Call (971) 801-2054, email [email protected], visit https://www.bellevue-counseling.com/, or use the listed social profiles: https://www.instagram.com/bellevuecounseling/ and https://www.facebook.com/profile.php?id=61563062281694.



Landmarks Near Redmond, WA

Bellevue Counseling is listed on NE Bel Red Road in Redmond, near the Bellevue-Redmond corridor.

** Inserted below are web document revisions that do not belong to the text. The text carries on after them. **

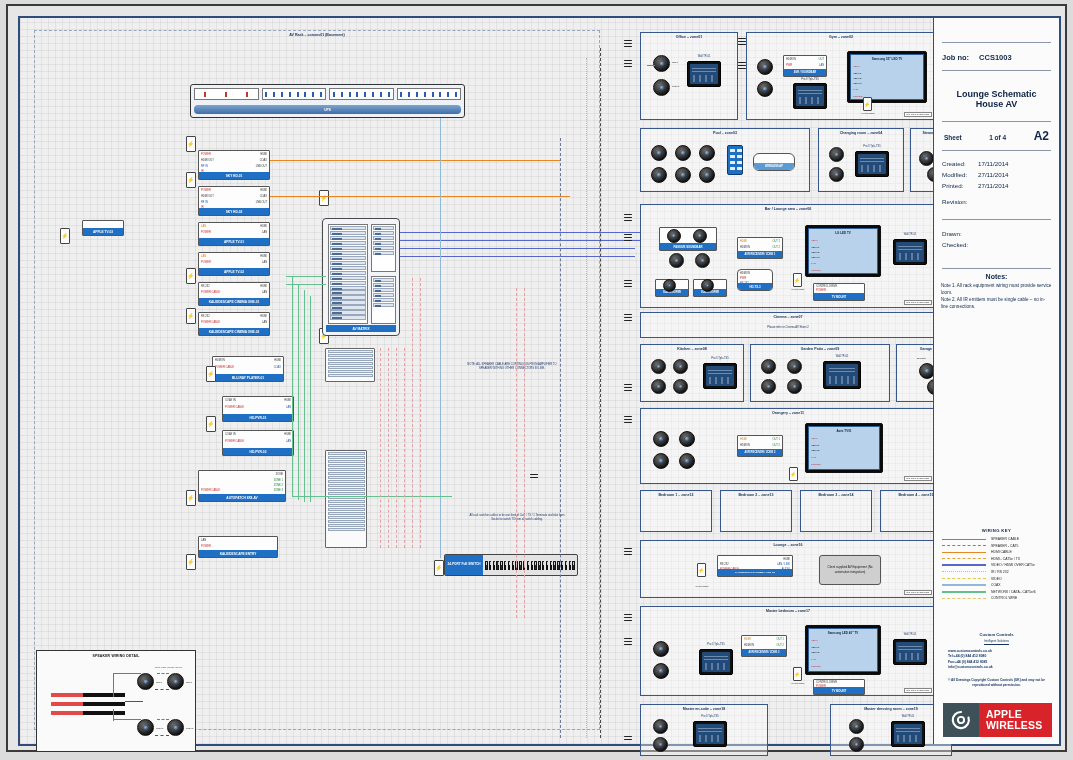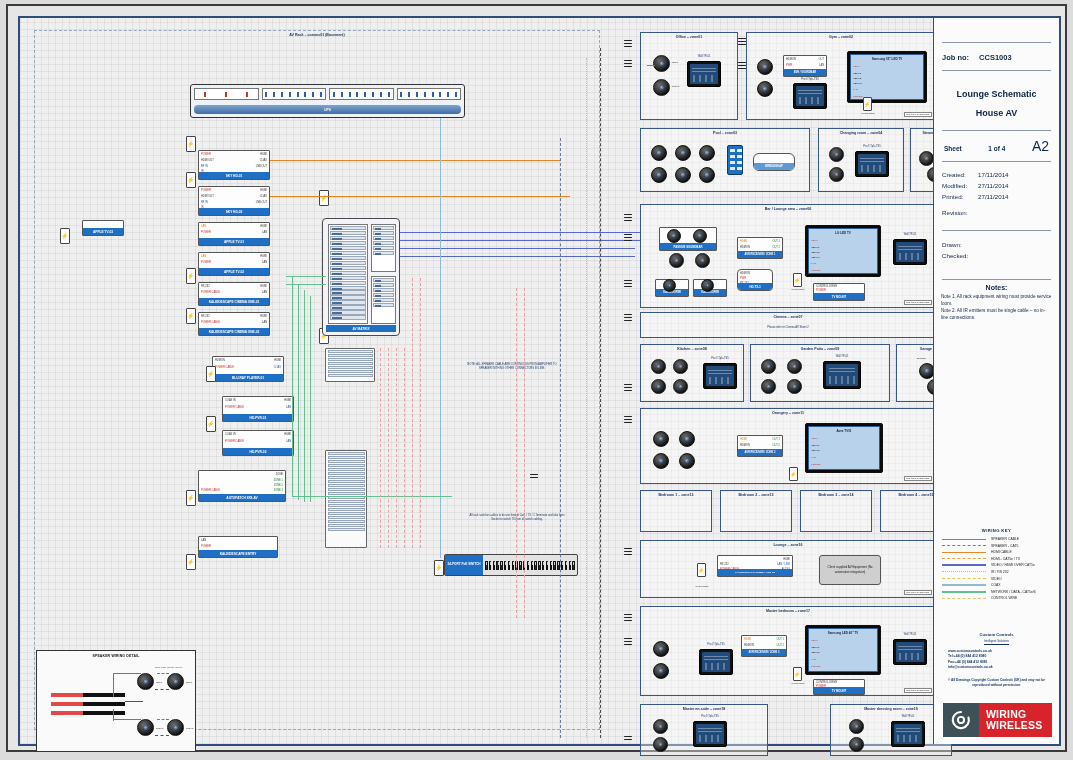--- a/index.html
+++ b/index.html
@@ -54,7 +54,7 @@
   }
   .tb-sub {
     text-align: center; font-weight: bold; font-size: 9px;
-    margin-top: 9px; color: #0d2346;
+    color: #0d2346;
   }
   .tb-sheet {
     display: flex; justify-content: space-between; align-items: baseline;

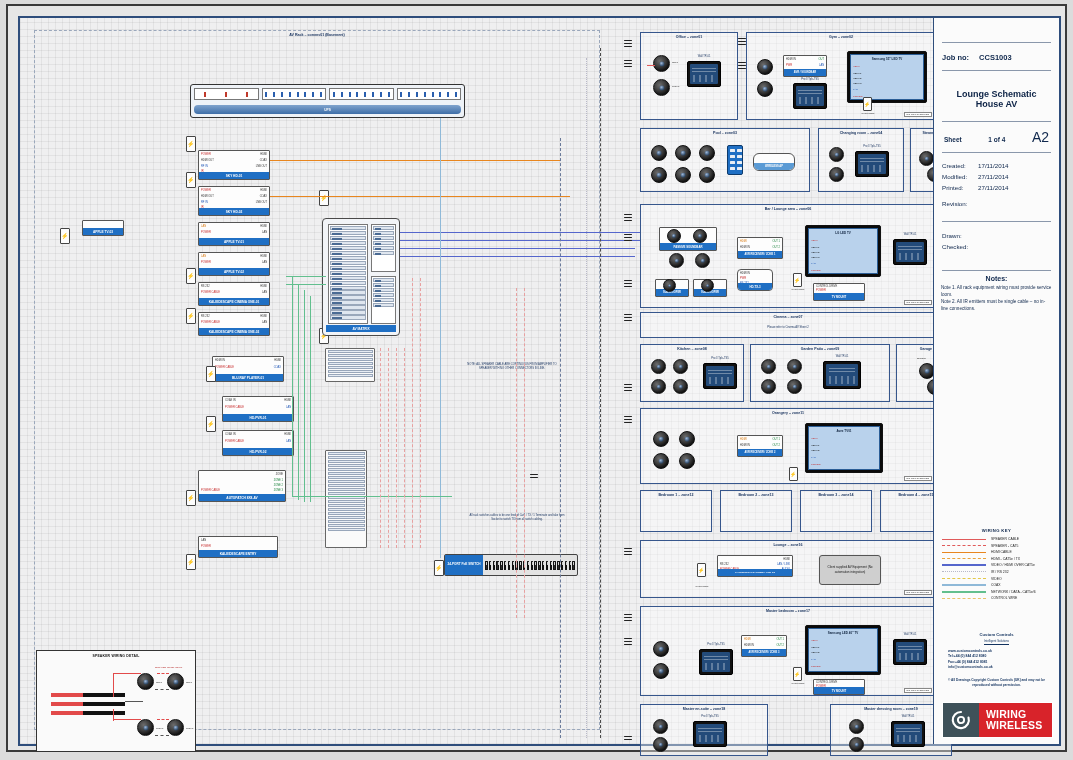--- a/index.html
+++ b/index.html
@@ -60,7 +60,7 @@
     display: flex; justify-content: space-between; align-items: baseline;
     font-size: 6.5px; padding: 3px 10px; font-weight: 600;
   }
-  .tb-sheet .sz { font-weight: normal; font-size: 14px; }
+  .tb-sheet .sz { font-weight: bold; font-size: 12px; }
   .tb-dates { padding: 4px 8px; line-height: 1.75; font-size: 6.2px; }
   .tb-dates .row { display: flex; }
   .tb-dates .k { width: 36px; }

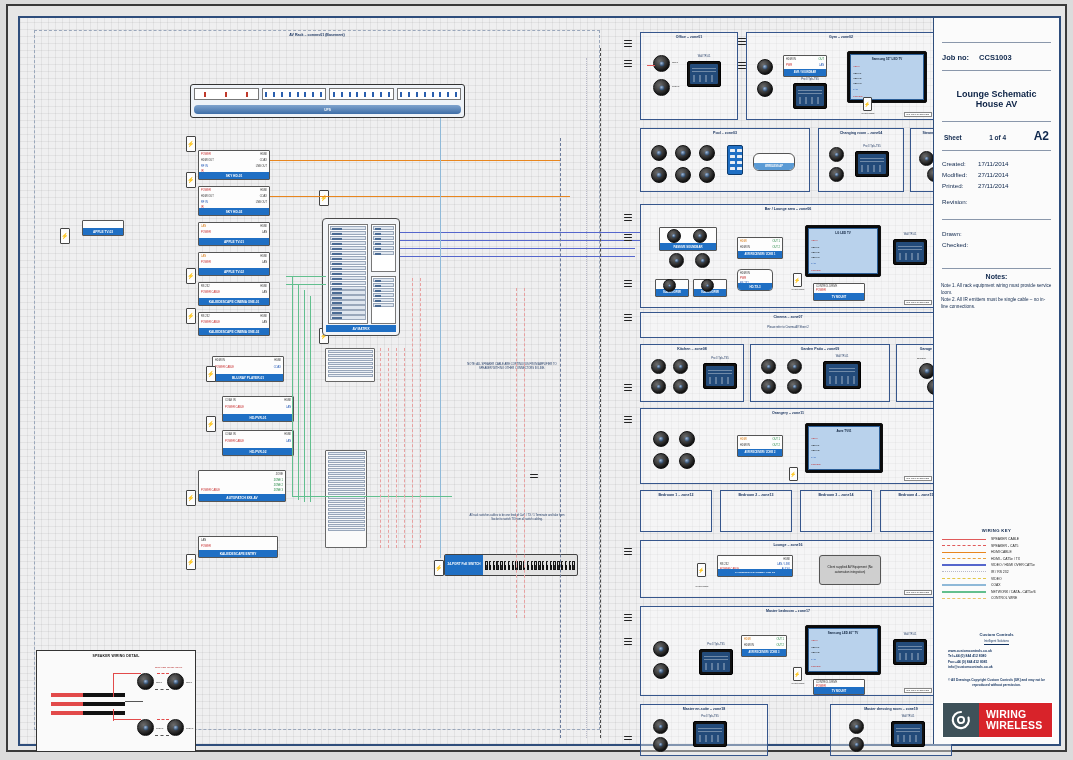--- a/index.html
+++ b/index.html
@@ -1193,7 +1193,7 @@
          </svg>
        </div>
        <div class="lg-text">
-         <span>WIRING</span>
+         <span>APPLE</span>
          <span>WIRELESS</span>
        </div>
      </div>

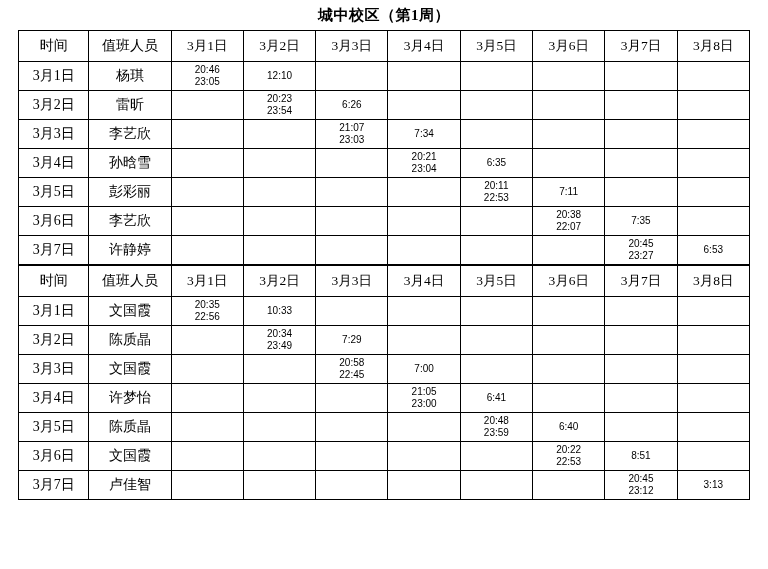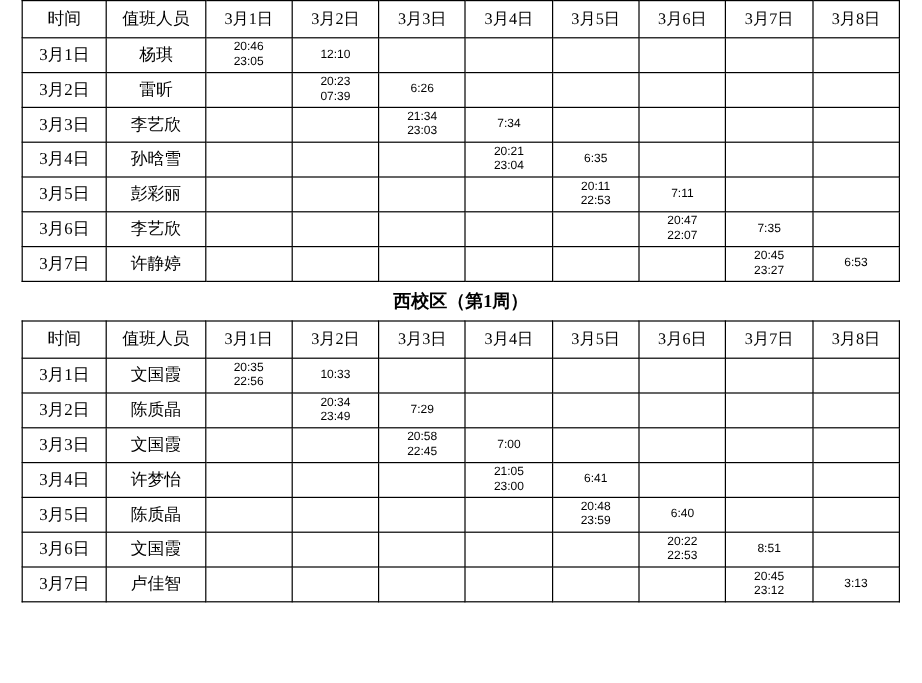--- a/index.html
+++ b/index.html
@@ -81,6 +81,7 @@
 
 <div class="page">
 
+  <div class="section-title">城中校区（第1周）</div>
 
   <table class="sched">
     <colgroup>

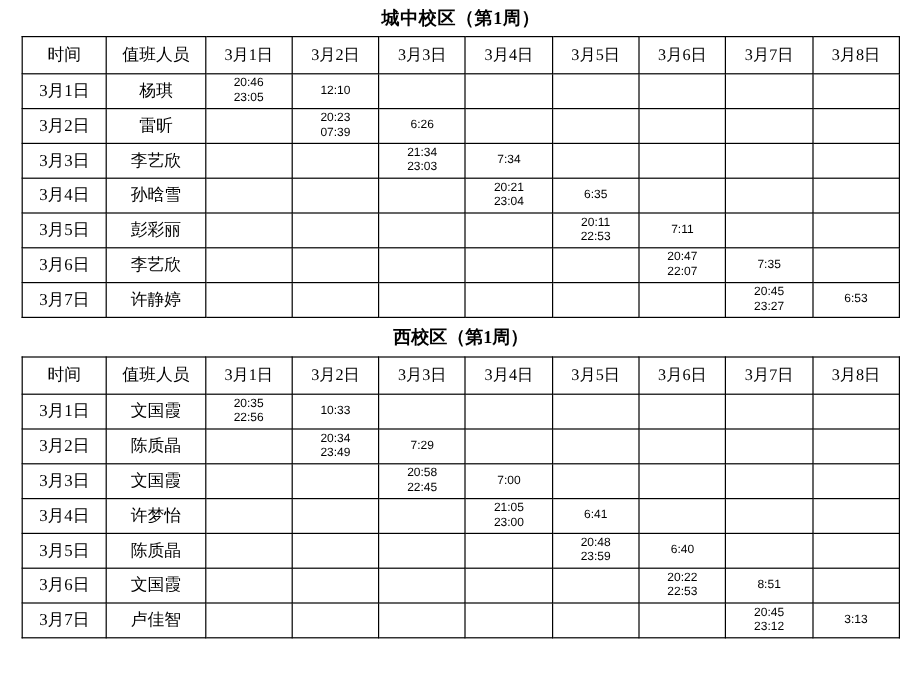--- a/index.html
+++ b/index.html
@@ -134,7 +134,7 @@
         <td class="cell"></td>
         <td class="cell dual">
             <span class="t">20:23</span>
-            <span class="t">07:39</span>
+            <span class="t">23:54</span>
           </td>
         <td class="cell">
             <span class="t">6:26</span>

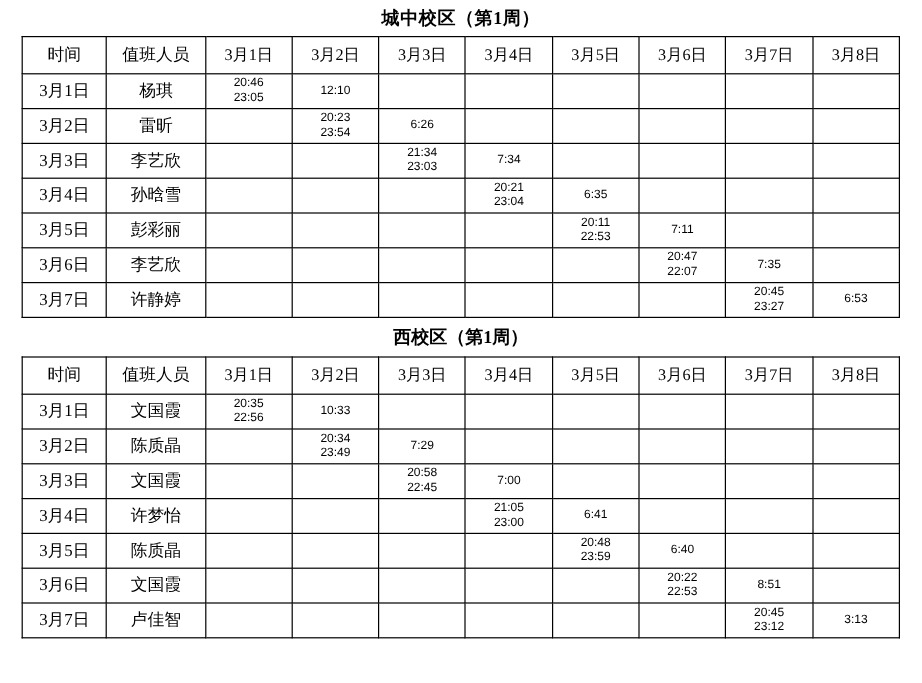--- a/index.html
+++ b/index.html
@@ -151,7 +151,7 @@
         <td class="cell"></td>
         <td class="cell"></td>
         <td class="cell dual">
-            <span class="t">21:34</span>
+            <span class="t">21:07</span>
             <span class="t">23:03</span>
           </td>
         <td class="cell">

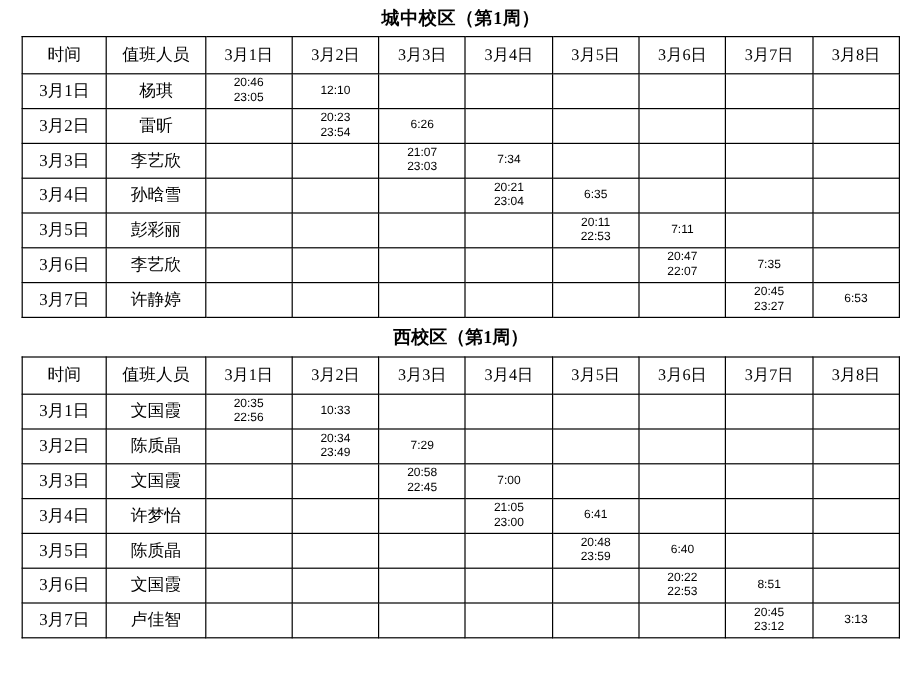--- a/index.html
+++ b/index.html
@@ -205,7 +205,7 @@
         <td class="cell"></td>
         <td class="cell"></td>
         <td class="cell dual">
-            <span class="t">20:47</span>
+            <span class="t">20:38</span>
             <span class="t">22:07</span>
           </td>
         <td class="cell">

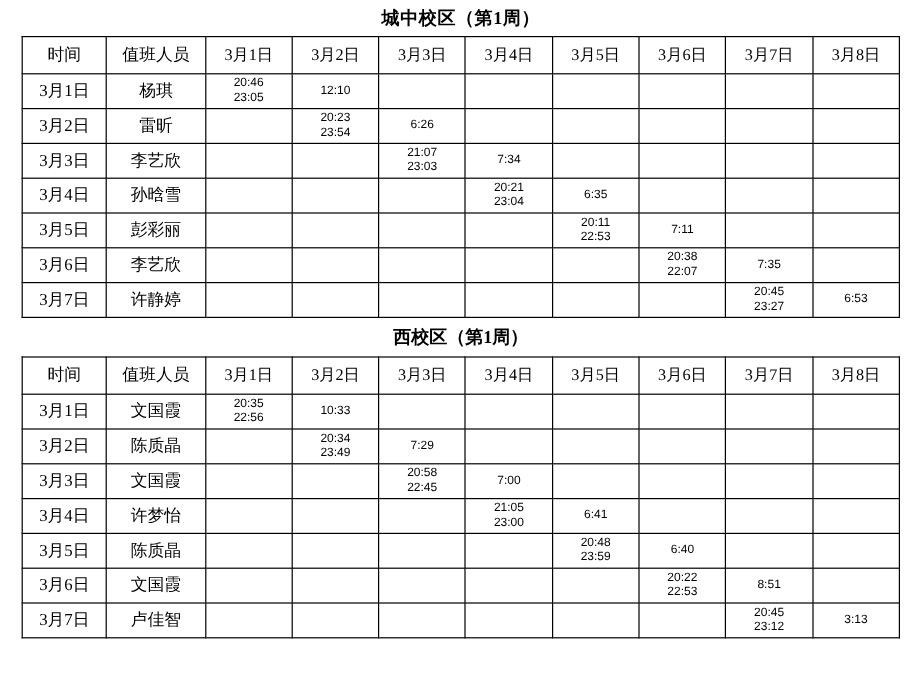--- a/index.html
+++ b/index.html
@@ -233,7 +233,6 @@
     </tbody>
   </table>
 
-  <div class="mid-title">西校区（第1周）</div>
 
   <table class="sched">
     <colgroup>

Clients near these landmarks can call (971) 801-2054 or visit https://www.bellevue-counseling.com/ to ask about in-person counseling, online therapy, insurance, and scheduling.



  • 15446 NE Bel Red Road — The listed office address area for Bellevue Counseling; clients can use the map listing to verify the Redmond office.
  • Bel-Red Road — A major Eastside corridor connecting Redmond and Bellevue, useful for clients orienting around the office location.
  • Overlake — A nearby Redmond district close to the Bel-Red corridor; clients in this area can ask about in-person or online counseling options.
  • Microsoft Redmond Campus — One of the best-known landmarks near the Redmond-Bellevue area and a helpful reference point for Eastside clients.
  • Microsoft Visitor Center — A recognizable local destination near the Redmond campus area; clients nearby can contact the practice for scheduling details.
  • Redmond Technology Station — A transit landmark near the Overlake area that can help clients navigate the local office corridor.
  • Overlake Village Station — A nearby light rail and neighborhood reference point for clients traveling through Redmond or Bellevue.
  • Redmond Town Center — A major shopping and community landmark in Redmond; clients in the area can visit the website to review services.
  • Downtown Redmond — A central neighborhood and business area; residents can contact Bellevue Counseling to ask about therapy fit and availability.
  • Marymoor Park — A major Eastside park and recreation landmark near Redmond; clients throughout the area can ask about telehealth or in-person scheduling.
  • Crossroads Bellevue — A nearby Bellevue shopping and neighborhood landmark for clients orienting around the Eastside service area.
  • Bellevue Botanical Garden — A well-known Bellevue landmark within the broader Eastside area; clients can use the map listing to confirm the Redmond office location.